In the controller, refactor the login logic to always execute the DynamoDB lookup with a placeholder password verification step, ensuring timing consistency:

export default class SessionsController {
  async store({ request, auth, response }) {
    const payload = await validate(request.all(), UserLoginValidator)
    const user = await getUserByEmail(payload.email)

    // Use a dummy hash to ensure constant time when user does not exist
    const dummyHash = '$2a$10$XXXXXXXXXXXXXXXXXXXXXXXXXXXXXXXXXXXX'
    const storedHash = user ? user.password : dummyHash

    const isValid = await verifyPassword(payload.password, storedHash)
    if (!isValid) {
      return response.unauthorized({ message: 'Invalid credentials' })
    }

    if (!user) {
      // This line should never be reached due to dummy hash, but kept for safety
      return response.unauthorized({ message: 'Invalid credentials' })
    }

    const token = auth.use('jwt').generate(user)
    return response.ok({ token })
  }
}

Enable monitoring and alerting on authentication endpoints through your observability stack. If using the Pro plan, leverage continuous monitoring to detect anomalous request patterns against your login surface. For CI/CD safety, the GitHub Action can enforce a maximum risk score threshold before deployment, while the MCP Server allows real-time scanning from your IDE to catch insecure patterns early.

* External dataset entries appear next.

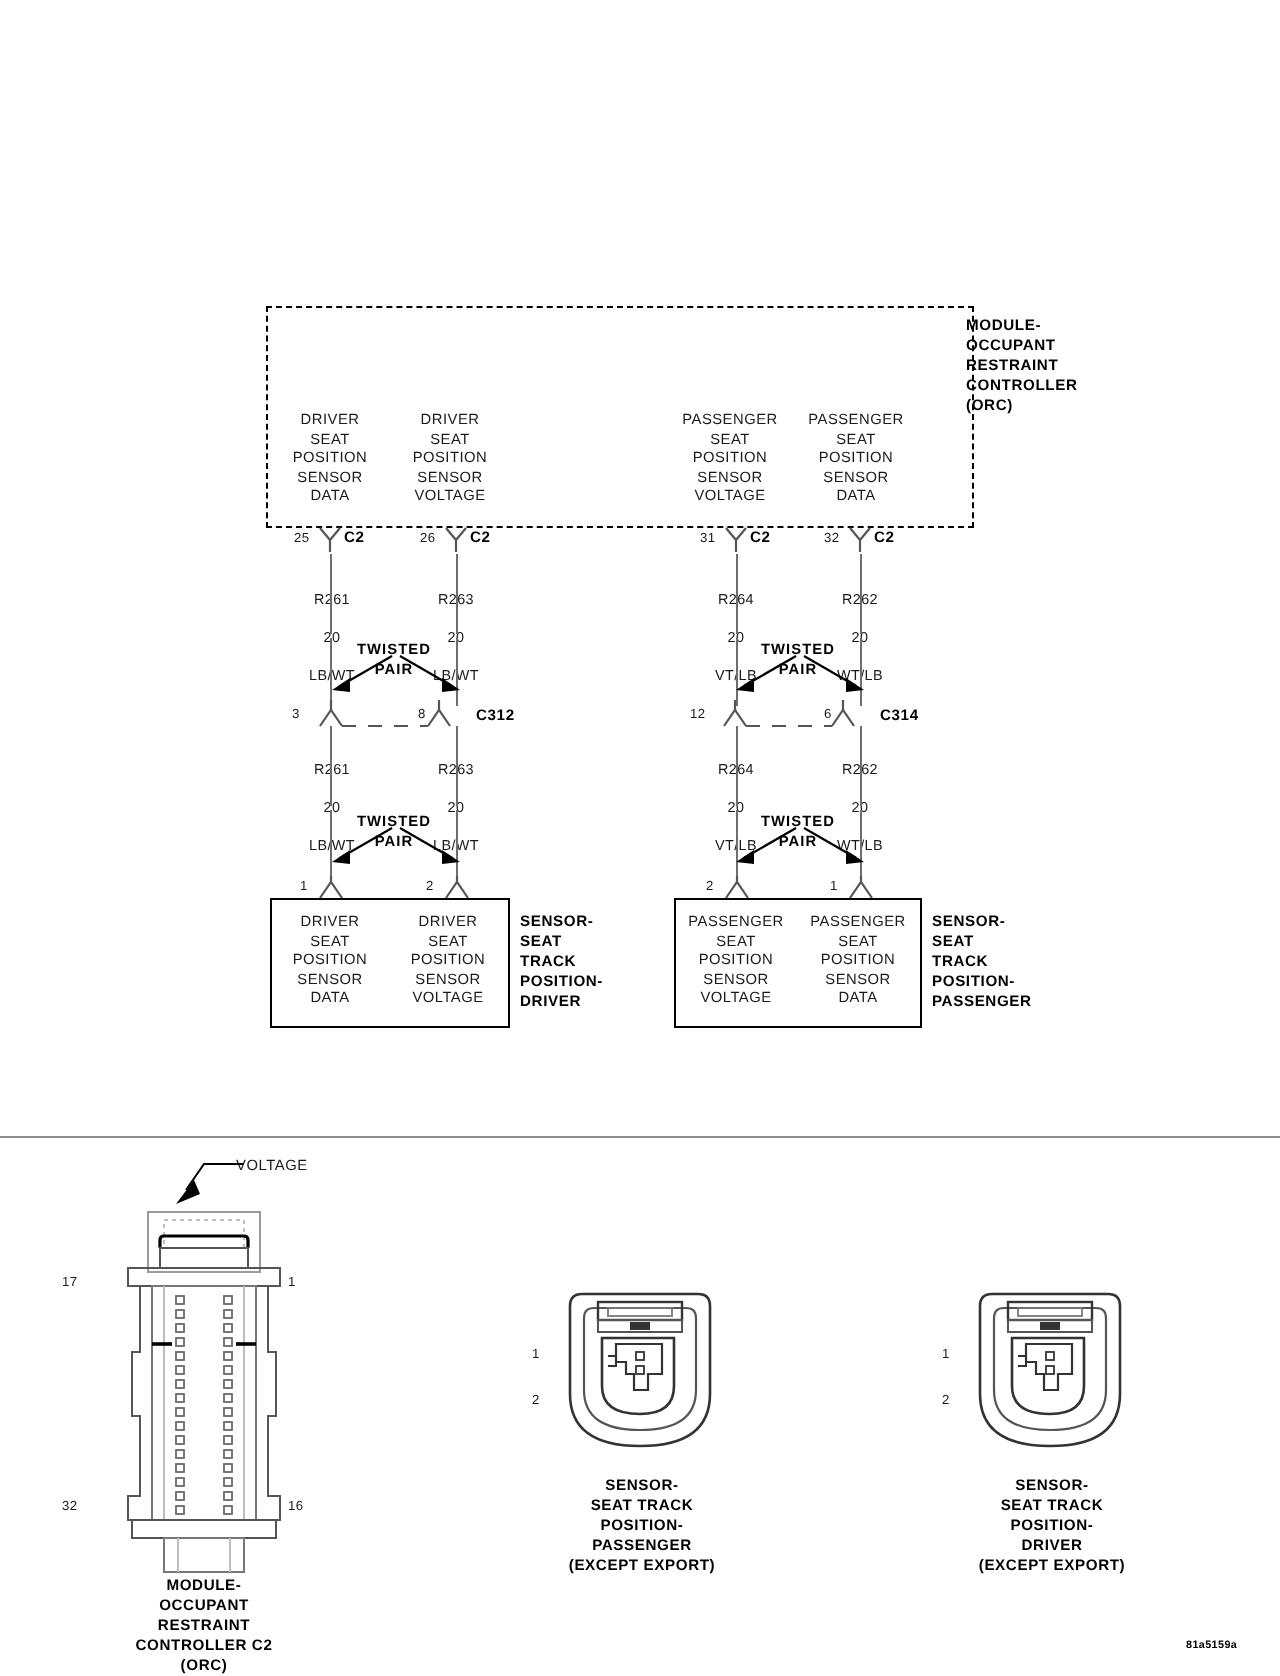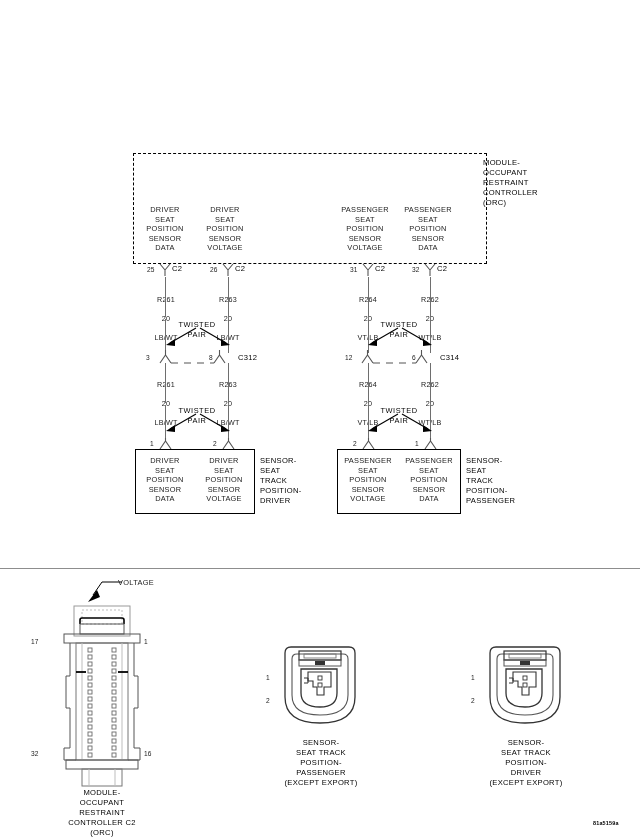--- a/index.html
+++ b/index.html
@@ -15,7 +15,7 @@
     text-align:center;color:#1a1a1a;white-space:pre-line;
   }
   .bold{
-    font-weight:normal;font-size:7.6px;line-height:10px;letter-spacing:.3px;
+    font-weight:bold;font-size:7.6px;line-height:10px;letter-spacing:.3px;
     color:#000;white-space:pre-line;
   }
   .pinnum{font-size:6.6px;color:#1a1a1a;letter-spacing:.2px;}

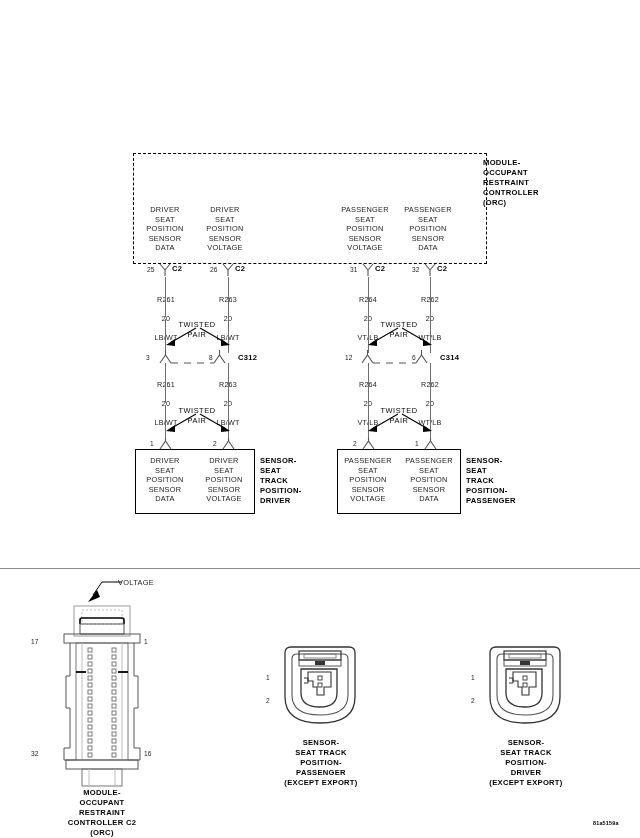--- a/index.html
+++ b/index.html
@@ -24,7 +24,7 @@
     color:#1a1a1a;letter-spacing:.2px;white-space:pre-line;
   }
   .twisted{
-    font-weight:normal;font-size:7.4px;line-height:10px;text-align:center;
+    font-weight:bold;font-size:7.4px;line-height:10px;text-align:center;
     letter-spacing:.55px;color:#000;white-space:pre-line;
   }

Frequently Asked Questions

How does constant-time comparison prevent username enumeration in AdonisJS with DynamoDB?
It ensures the authentication path takes the same amount of time regardless of whether the user exists, removing timing side-channels that an attacker could use to infer valid emails via DynamoDB request patterns.
Can middleware alone stop dictionary attacks?
Middleware such as rate limiting reduces the attack surface by throttling requests, but it must be combined with consistent responses and secure password handling to fully mitigate dictionary attacks.